Der Artikel 8 der Europäischen Menschenrechtskonvention gebiete, so stellte der VfGH klar, dass die menschliche Persönlichkeit in ihrer Identität, Individualität und Integrität zu schützen ist – es bestehe somit ein "Recht auf individuelle Geschlechtsidentität".

Jenen Menschen, um die es hier geht, das Attribut „bedauernswert“ zuzuweisen, scheint in diesem Zusammenhang nicht unproblematisch, weil es leicht als Diskriminierung empfunden werden könnte, und das obwohl manche dieser Menschen bisher offensichtlich gelitten haben, sonst hätten sie weder Selbsthilfegruppen gegründet, noch hätten sie den Weg zum Verfassungsgerichtshof beschritten - jene Menschen also, die objektiv keinem der beiden bisher anerkannten Geschlechter zuzuordnen sind, ist nun „geholfen“ worden.

Die Freude ist groß: "Endlich wird auch in Österreich die Existenz von intergeschlechtlichen Menschen anerkannt." Dass sich die Geschlechtsidentität von intergeschlechtlichen Menschen auch im Personenstand widerspiegelt, sei überfällig gewesen.“ (DerStandard, heute online)

Und man erfährt, dass man sich auch schon Gedanken gemacht habe, wie man diese Menschen nun denn nennen sollte, wie man sie korrekt anspräche. Die Plattform Intersex habe diesbezügliche Vorschläge parat. Favorisiert würden die Begriffe „inter“ oder „divers“, manche wären auch offen für „offen“. Diese Ausdrücke seien in der Communitiy bereits akzeptiert.

Das offizielle Personenstandsregister wird also ab nun, und das war die Hauptstoßrichtung des Begehrens, eine „dritte Kategorie“ einzuführen haben. Überall dort, wo die Begriffe, „männlich“, „weiblich“, „Mann“ , „Frau“ eine Rolle spielen, wird „inter“ zu ergänzen sein. Das wird sich machen lassen. Ein paar Formulare zu ändern, wird die österreichische Bürokratie sicher schaffen.

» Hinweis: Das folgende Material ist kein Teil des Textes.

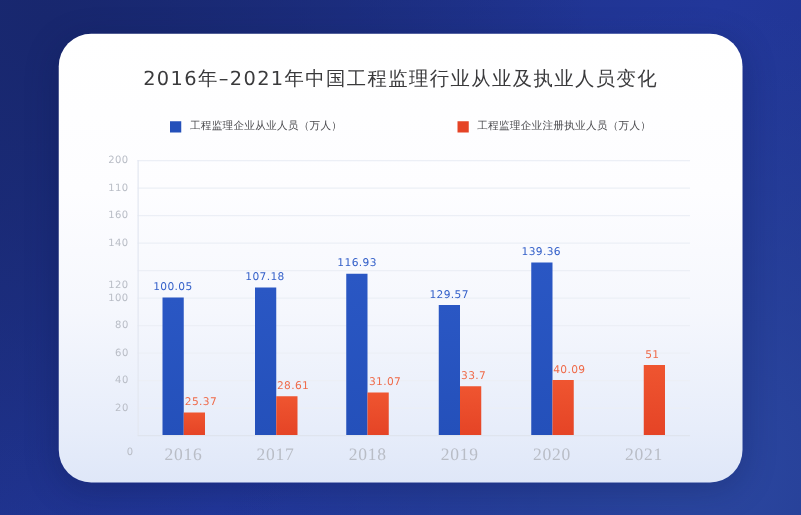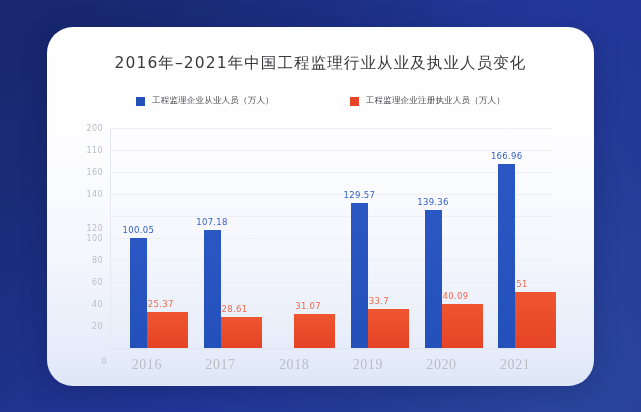"工程监理企业从业人员（万人）" .legend-item { margin-left: none -> 16px }
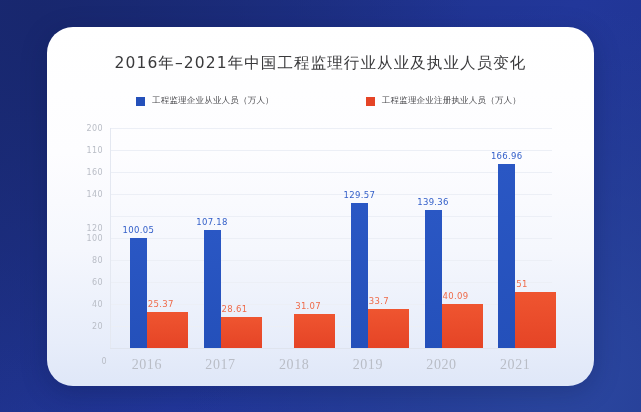"166.96" div.bar { html: <div> <span>166.96</span> </div> -> none }
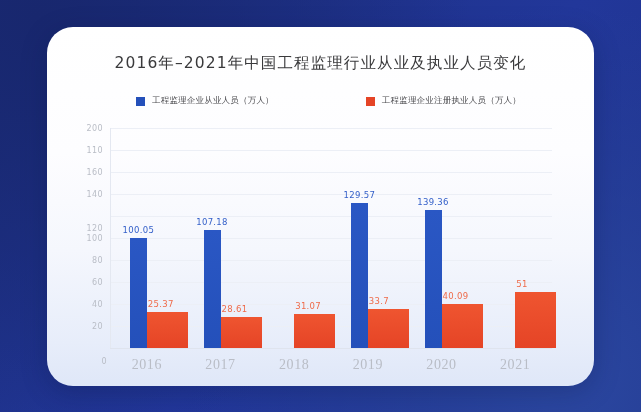"116.93" div.bar { html: none -> <div> <span>116.93</span> </div> }
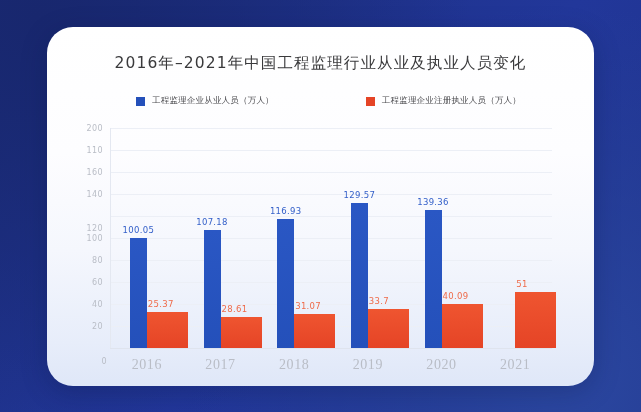"129.57" div.bar { height: 145px -> 104px }
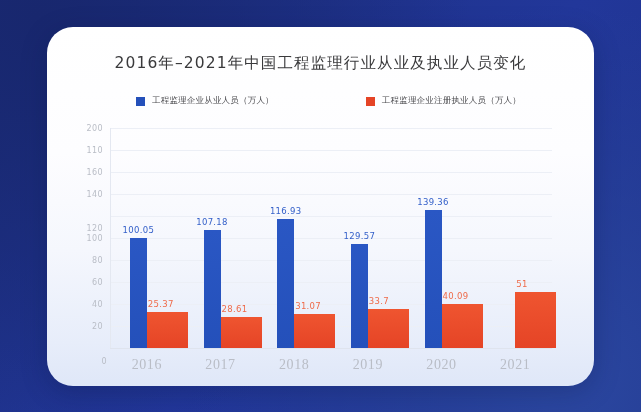"51" .bar.secondary { padding-left: 24px -> none }
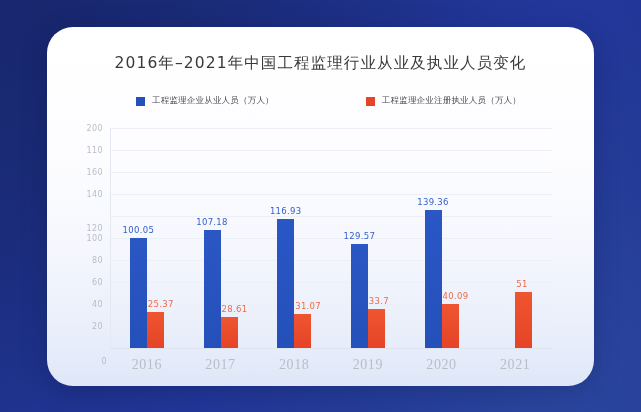"25.37" div.bar { height: 36px -> 18px }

Aber spinnen wir den Gedanken nur ein kleines Stück weiter, zeigt sich die erste Problematik.

Die Geburtsurkunde als eine von vielen amtlichen Schriftstücken, die unsere amtliche Existenz bestätigen, wird also in Zukunft zumindest drei Kategorien ausweisen. Das hat notwendigerweise zur Folge, dass die Tatsache des „dritten Geschlechts“ für jedermann ersichtlich sein wird. Bei jeder Bewerbung, bei jedem Vertragsschluss, immer dann, wenn öffentliche Dokumente vorgelegt werden müssen, wird diese Tatsache offen zu Tage treten. Auch dort, wo sie bisher keine oder nur latent eine Rolle spielte. Während man auf der anderen Seite dafür gekämpft hat, die Angabe des Religionsbekenntnisses aus den amtlichen Dokumenten zu entfernen, angeblich um Diskriminierungen zu verhindern, schreibt man nun das „dritte Geschlecht“ in ihnen fest und feiert das als Fortschritt.

Mein Glaube an die Toleranz und Vorurteilslosigkeit des Menschen ist zugegebenermaßen nicht besonders stark ausgeprägt. Daher fürchte ich, dass sich dieses mühsam erkämpfte Recht noch lange Zeit als diskriminierender Bumerang erweisen könnte, unter dem die betroffene Gruppe mehr zu leiden haben wird als an ihrer bisher verborgenen Existenz. Manche Dinge gehen die Öffentlichkeit einfach nichts an.

Wie sagt der Volksmund: Nicht immer ist „gut gemeint“ auch wirklich „gut“.